Listed records:
═══
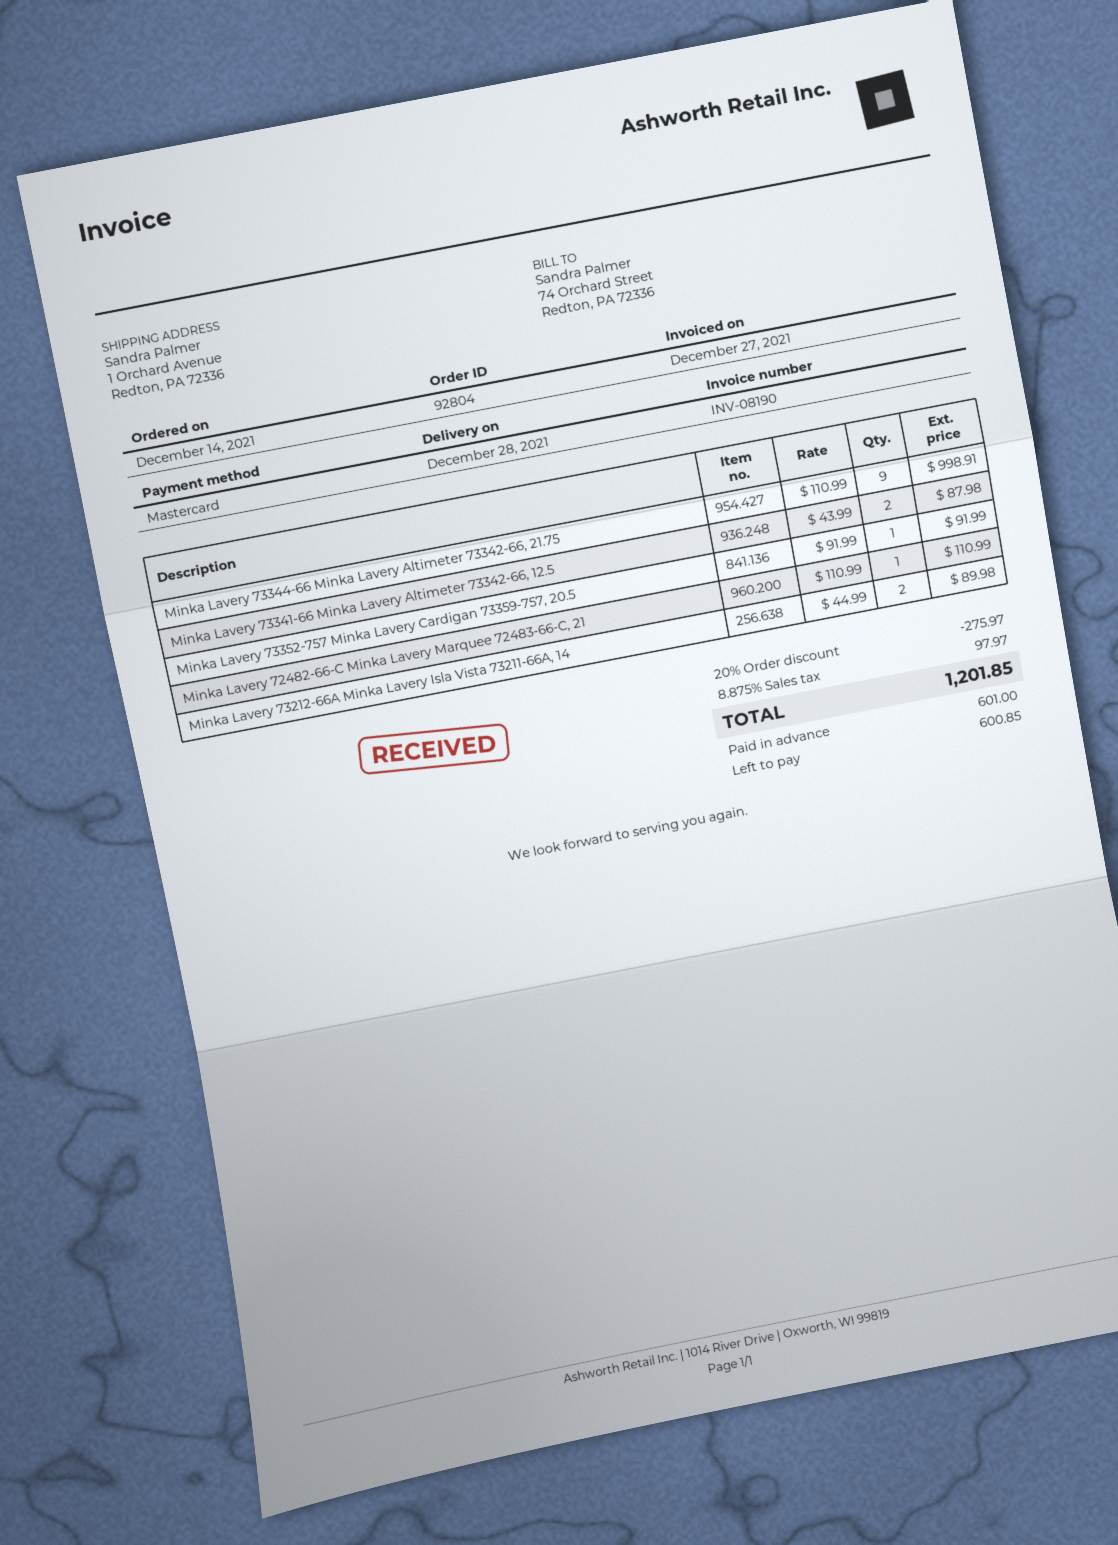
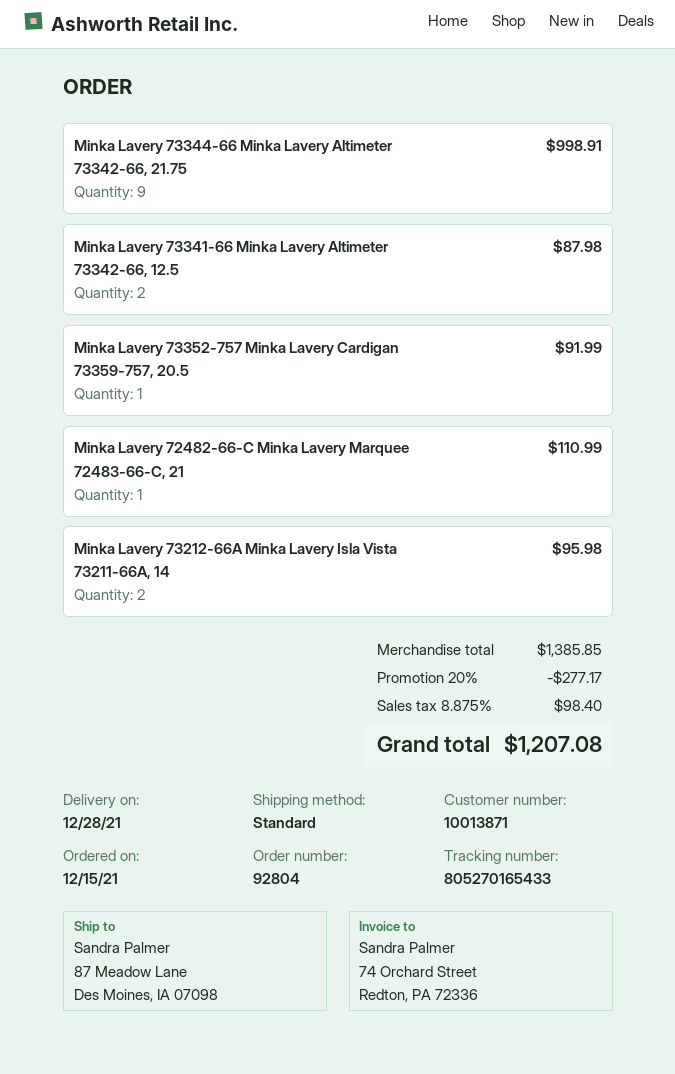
order date: 2021-12-14 -> 2021-12-15
ship to: 1 Orchard Avenue, Redton, PA 72336 -> 87 Meadow Lane, Des Moines, IA 07098
Minka Lavery 73212-66A Minka Lavery Isla Vista 73211-66A, 14: 2 for 89.98 -> 2 for 95.98
discount: 20% = 275.97 -> 20% = 277.17
tax: 8.875% = 97.97 -> 8.875% = 98.40
total: 1201.85 -> 1207.08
═══
Work instruction: Output the entries above exactly, without their pictures.

Written response:
order date: 2021-12-14 -> 2021-12-15
ship to: 1 Orchard Avenue, Redton, PA 72336 -> 87 Meadow Lane, Des Moines, IA 07098
Minka Lavery 73212-66A Minka Lavery Isla Vista 73211-66A, 14: 2 for 89.98 -> 2 for 95.98
discount: 20% = 275.97 -> 20% = 277.17
tax: 8.875% = 97.97 -> 8.875% = 98.40
total: 1201.85 -> 1207.08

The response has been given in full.